## [SOURCE MATERIAL]
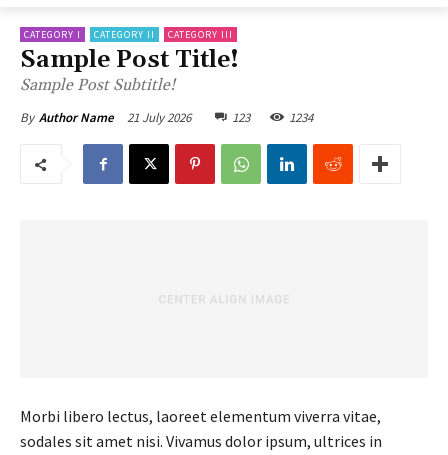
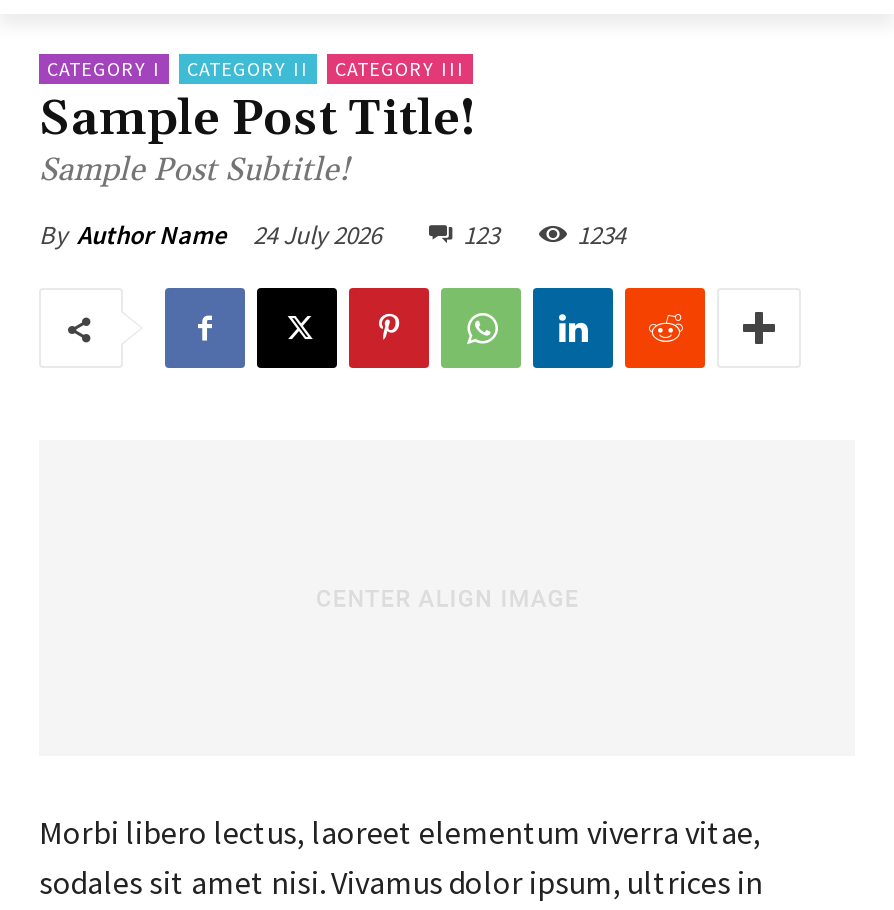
- By Author Name 21 July 2026
+ By Author Name 24 July 2026
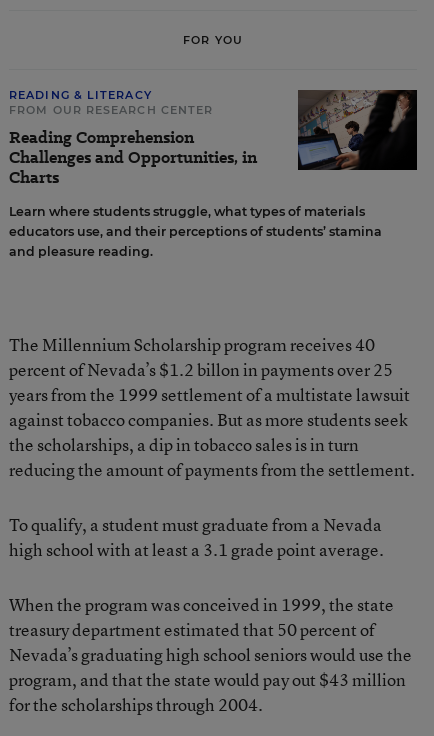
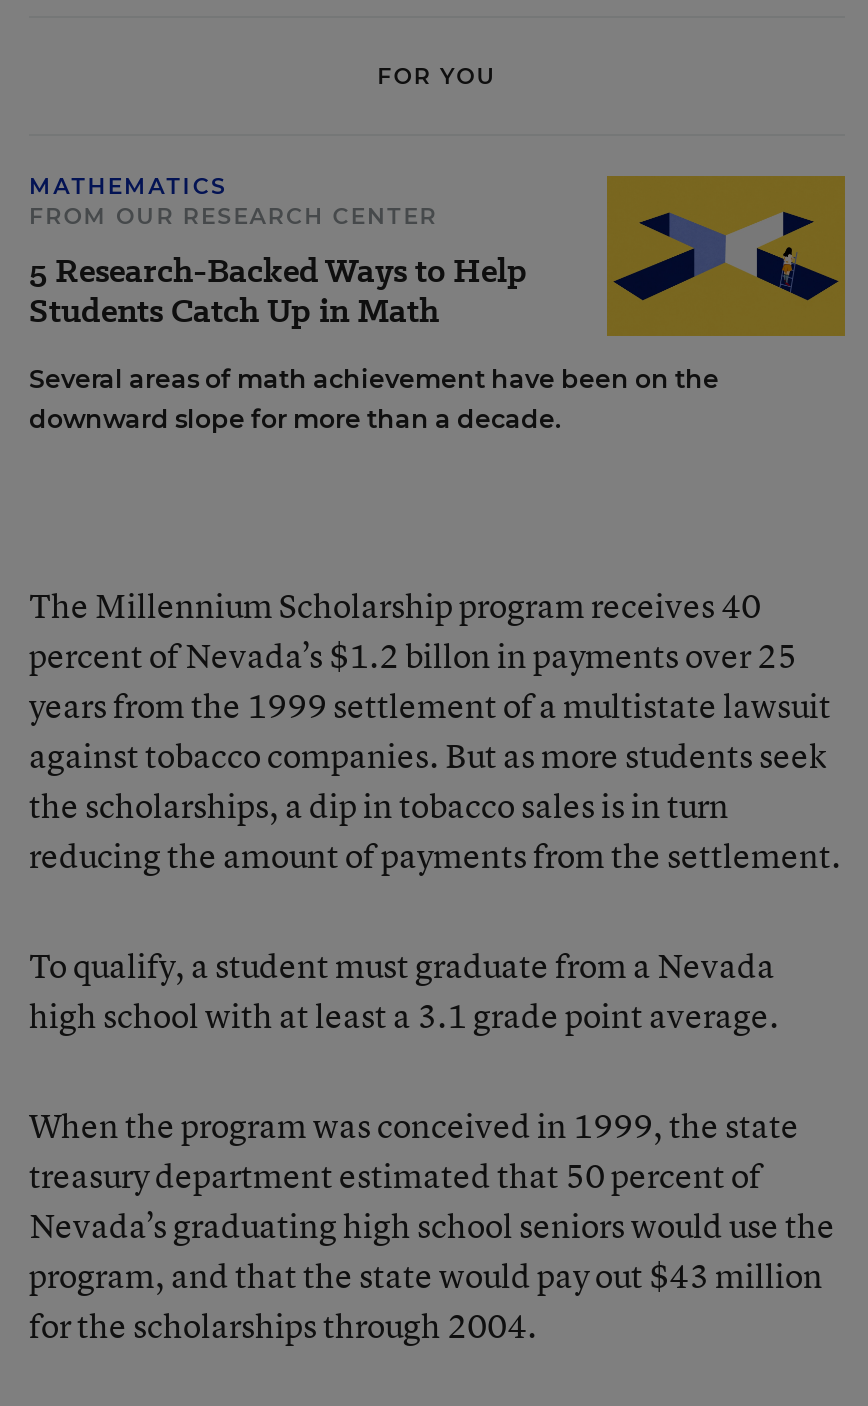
- READING & LITERACY
+ MATHEMATICS

- [image]
- Learn where students struggle, what types of materials
- educators use, and their perceptions of students’ stamina
- and pleasure reading.
+ [image]
+ Several areas of math achievement have been on the
+ downward slope for more than a decade.

- Reading Comprehension
- Challenges and Opportunities, in
- Charts
+ 5 Research-Backed Ways to Help
+ Students Catch Up in Math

## [WHAT TO WORK ON]
Everything from the line containing "been on the" to the end of the data above should be quoted exactly, please, both ends included, and nothing outside that span.

## [ANSWER TO THIS TASK]
+ Several areas of math achievement have been on the
+ downward slope for more than a decade.

- Reading Comprehension
- Challenges and Opportunities, in
- Charts
+ 5 Research-Backed Ways to Help
+ Students Catch Up in Math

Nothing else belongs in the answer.